- **Exercise description**:
Retype the material that follows exactly, limited to the lines from the one with "住房改革支出 | 科目编码: 21202 -> 22102" through the one with "住房改革支出 | 小计 估算: 5,249,476.80 -> 5,249,514.30", and keep out all pictures.

- **The data**:

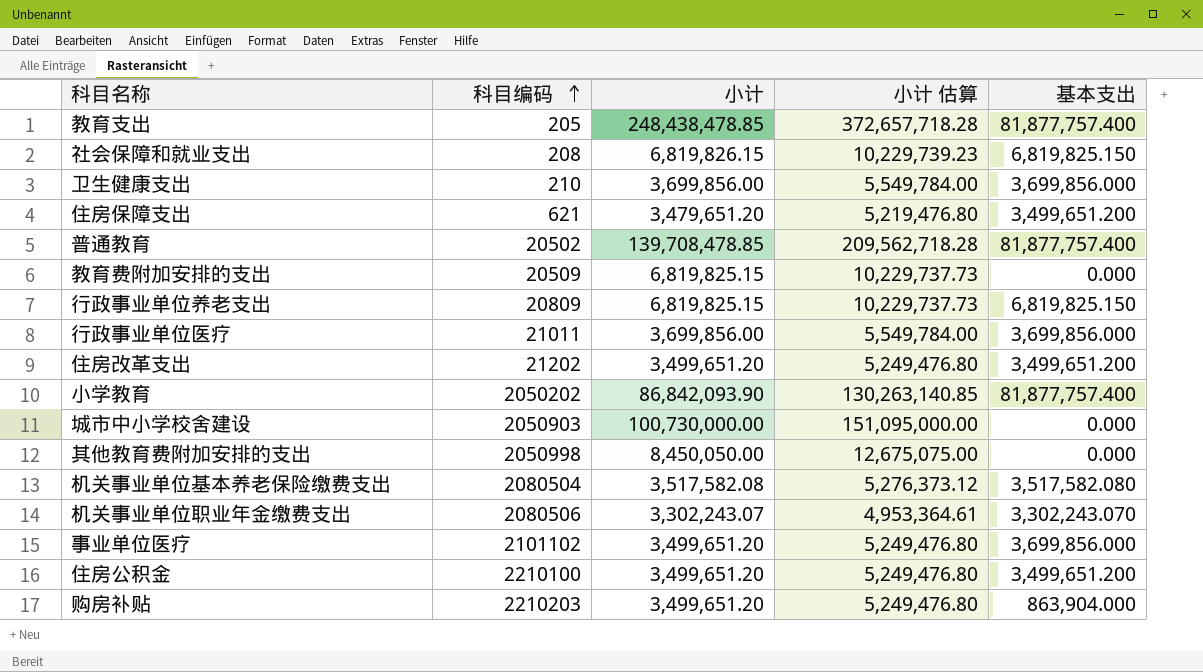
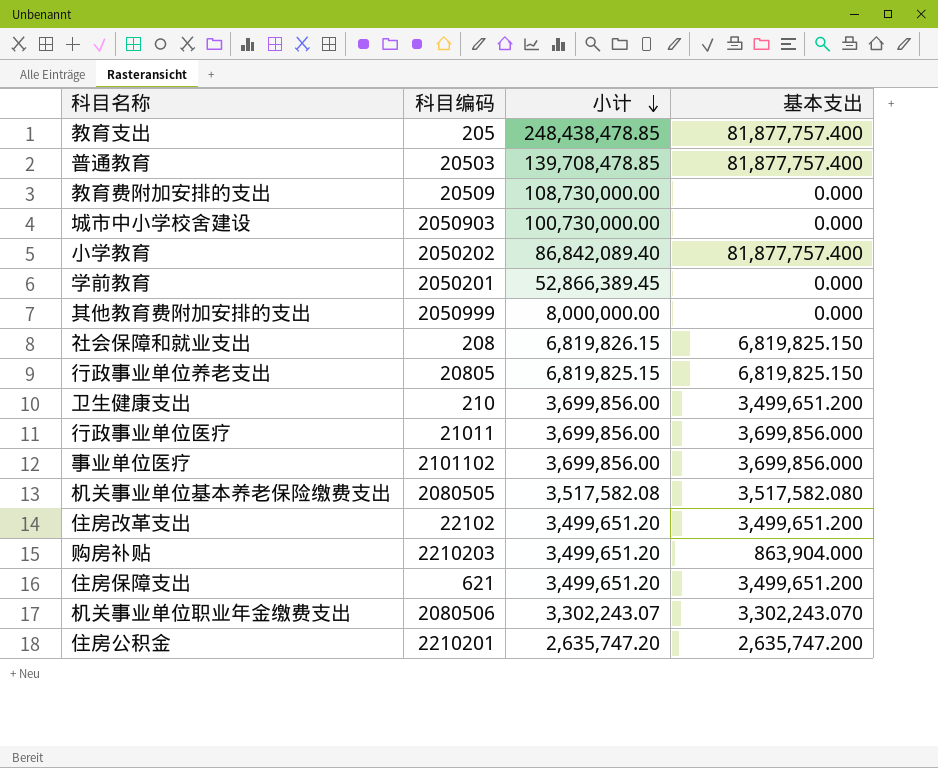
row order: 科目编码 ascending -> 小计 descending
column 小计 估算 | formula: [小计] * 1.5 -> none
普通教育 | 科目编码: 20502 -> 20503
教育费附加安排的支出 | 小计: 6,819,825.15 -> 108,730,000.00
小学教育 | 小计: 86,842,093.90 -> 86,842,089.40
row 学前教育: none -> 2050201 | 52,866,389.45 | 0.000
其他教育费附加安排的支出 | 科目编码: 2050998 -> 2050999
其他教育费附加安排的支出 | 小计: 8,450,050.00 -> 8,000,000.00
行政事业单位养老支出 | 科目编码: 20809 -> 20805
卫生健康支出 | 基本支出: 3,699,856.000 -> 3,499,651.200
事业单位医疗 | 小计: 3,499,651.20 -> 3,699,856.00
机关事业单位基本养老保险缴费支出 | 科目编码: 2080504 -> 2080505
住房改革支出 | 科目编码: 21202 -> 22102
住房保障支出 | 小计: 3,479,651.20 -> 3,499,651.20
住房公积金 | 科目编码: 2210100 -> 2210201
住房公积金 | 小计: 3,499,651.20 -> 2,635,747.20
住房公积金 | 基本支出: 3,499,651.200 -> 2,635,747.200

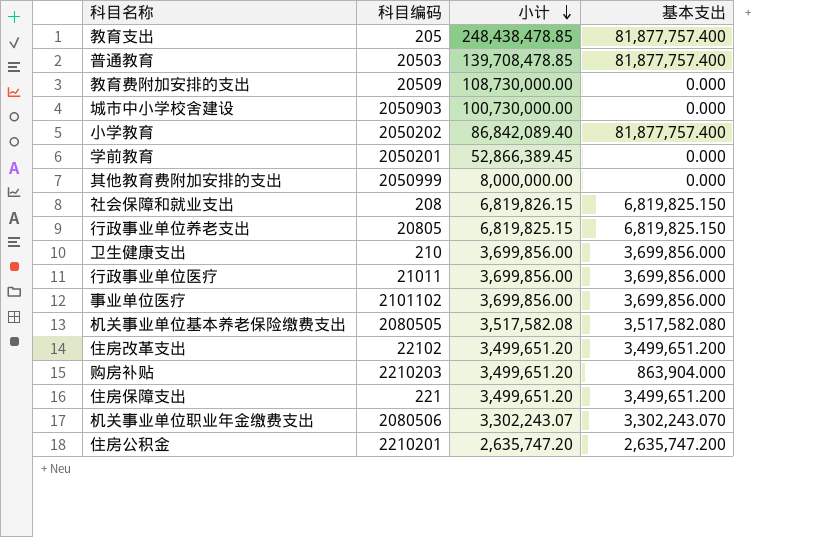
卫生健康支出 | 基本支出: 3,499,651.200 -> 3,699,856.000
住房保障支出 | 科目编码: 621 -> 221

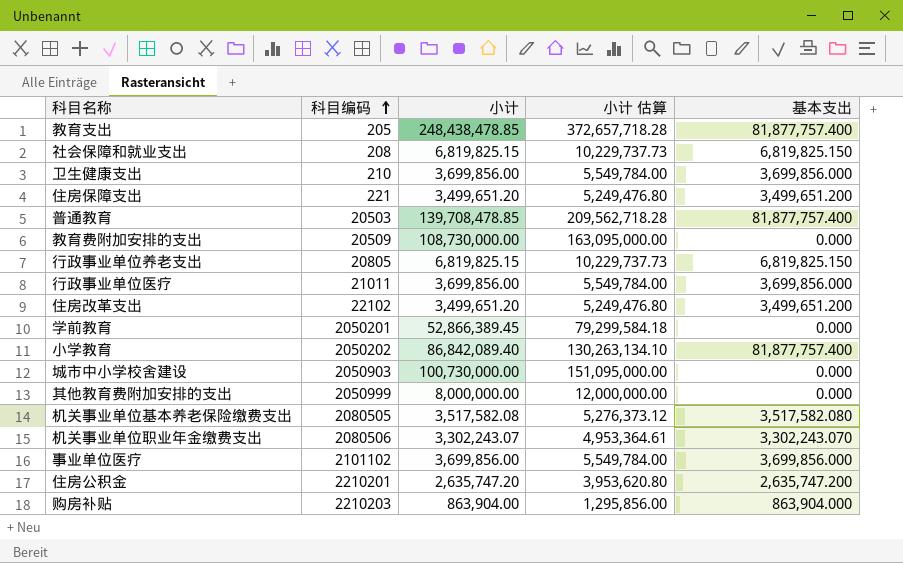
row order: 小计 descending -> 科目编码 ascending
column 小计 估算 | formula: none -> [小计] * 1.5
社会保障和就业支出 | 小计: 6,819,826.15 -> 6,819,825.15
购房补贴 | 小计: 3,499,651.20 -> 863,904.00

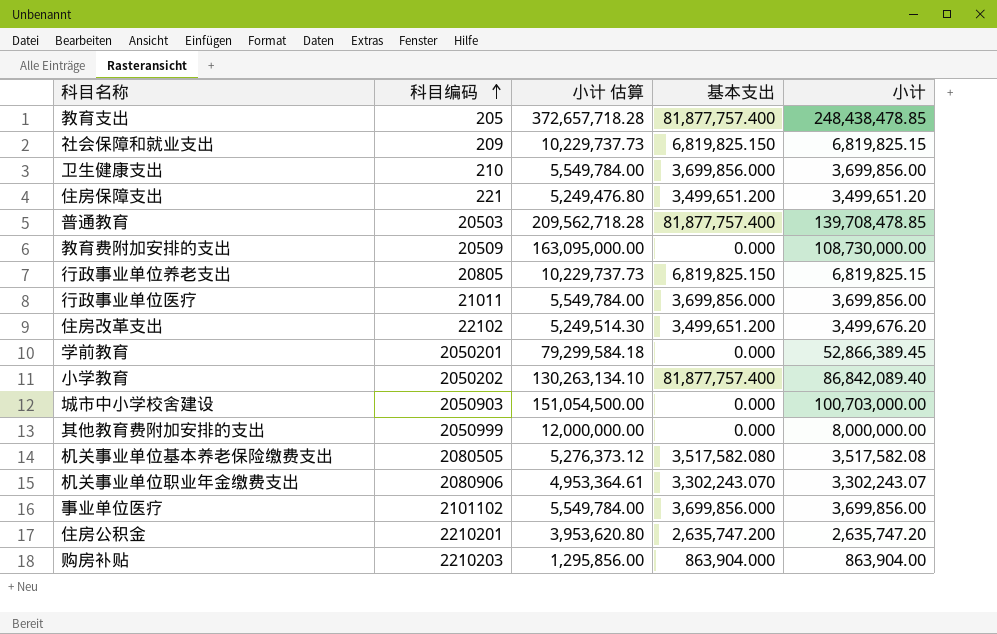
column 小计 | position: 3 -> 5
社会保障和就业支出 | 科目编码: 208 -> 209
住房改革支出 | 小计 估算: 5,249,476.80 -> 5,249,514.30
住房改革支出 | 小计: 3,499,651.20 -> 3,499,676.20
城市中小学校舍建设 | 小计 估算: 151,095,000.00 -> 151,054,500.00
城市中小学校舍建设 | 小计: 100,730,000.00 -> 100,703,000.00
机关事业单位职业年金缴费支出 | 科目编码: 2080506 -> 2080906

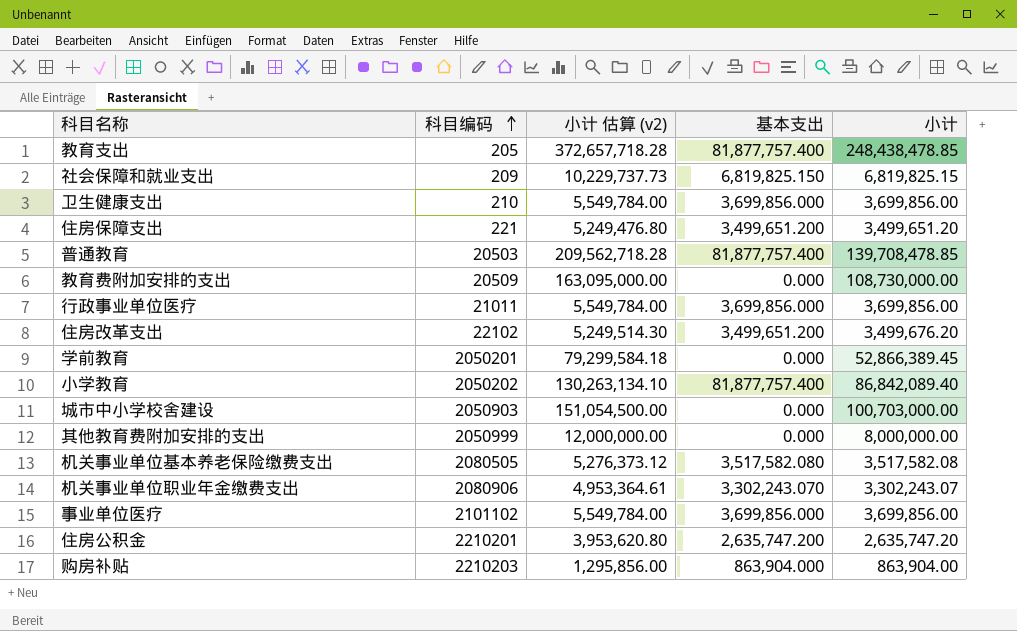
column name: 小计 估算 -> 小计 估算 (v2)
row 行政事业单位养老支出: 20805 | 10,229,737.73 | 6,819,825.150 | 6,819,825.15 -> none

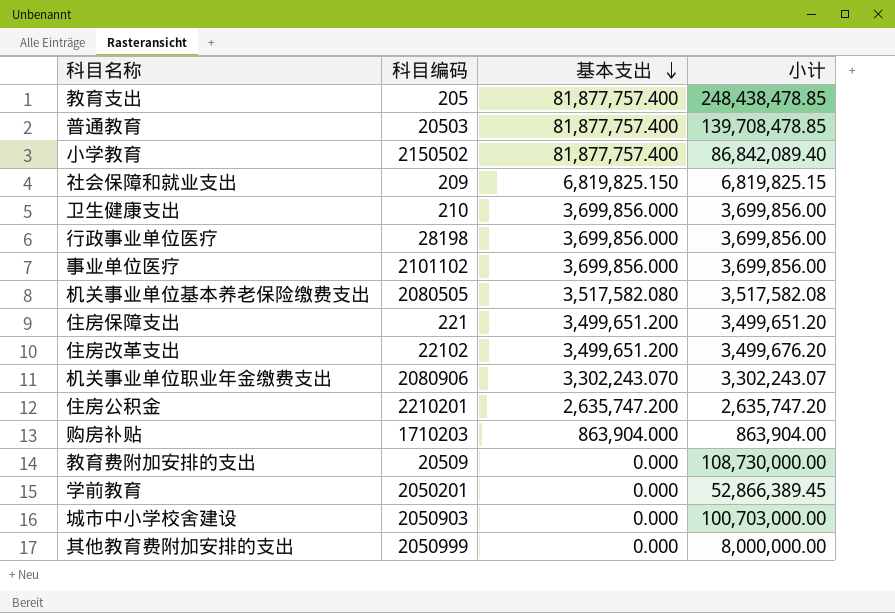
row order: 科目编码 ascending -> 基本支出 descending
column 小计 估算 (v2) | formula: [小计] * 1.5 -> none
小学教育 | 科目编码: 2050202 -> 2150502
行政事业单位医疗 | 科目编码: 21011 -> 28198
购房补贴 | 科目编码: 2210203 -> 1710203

---

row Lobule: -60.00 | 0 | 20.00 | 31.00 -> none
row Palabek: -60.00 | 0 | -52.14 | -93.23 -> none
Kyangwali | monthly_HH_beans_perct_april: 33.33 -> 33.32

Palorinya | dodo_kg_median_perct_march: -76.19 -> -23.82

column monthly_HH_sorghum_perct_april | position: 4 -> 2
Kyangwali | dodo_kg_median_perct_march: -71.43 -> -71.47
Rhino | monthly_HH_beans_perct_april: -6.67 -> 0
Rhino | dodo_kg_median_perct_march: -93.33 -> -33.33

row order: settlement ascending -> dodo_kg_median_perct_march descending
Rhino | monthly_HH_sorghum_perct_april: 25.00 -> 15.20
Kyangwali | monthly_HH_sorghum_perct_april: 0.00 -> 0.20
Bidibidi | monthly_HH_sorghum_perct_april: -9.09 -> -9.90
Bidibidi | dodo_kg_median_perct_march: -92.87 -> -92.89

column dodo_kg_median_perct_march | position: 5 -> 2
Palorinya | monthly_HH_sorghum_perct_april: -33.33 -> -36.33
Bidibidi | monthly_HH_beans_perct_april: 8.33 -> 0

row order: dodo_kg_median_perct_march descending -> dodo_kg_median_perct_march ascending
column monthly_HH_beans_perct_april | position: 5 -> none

- **Response below**:
住房改革支出 | 科目编码: 21202 -> 22102
住房保障支出 | 小计: 3,479,651.20 -> 3,499,651.20
住房公积金 | 科目编码: 2210100 -> 2210201
住房公积金 | 小计: 3,499,651.20 -> 2,635,747.20
住房公积金 | 基本支出: 3,499,651.200 -> 2,635,747.200

卫生健康支出 | 基本支出: 3,499,651.200 -> 3,699,856.000
住房保障支出 | 科目编码: 621 -> 221

row order: 小计 descending -> 科目编码 ascending
column 小计 估算 | formula: none -> [小计] * 1.5
社会保障和就业支出 | 小计: 6,819,826.15 -> 6,819,825.15
购房补贴 | 小计: 3,499,651.20 -> 863,904.00

column 小计 | position: 3 -> 5
社会保障和就业支出 | 科目编码: 208 -> 209
住房改革支出 | 小计 估算: 5,249,476.80 -> 5,249,514.30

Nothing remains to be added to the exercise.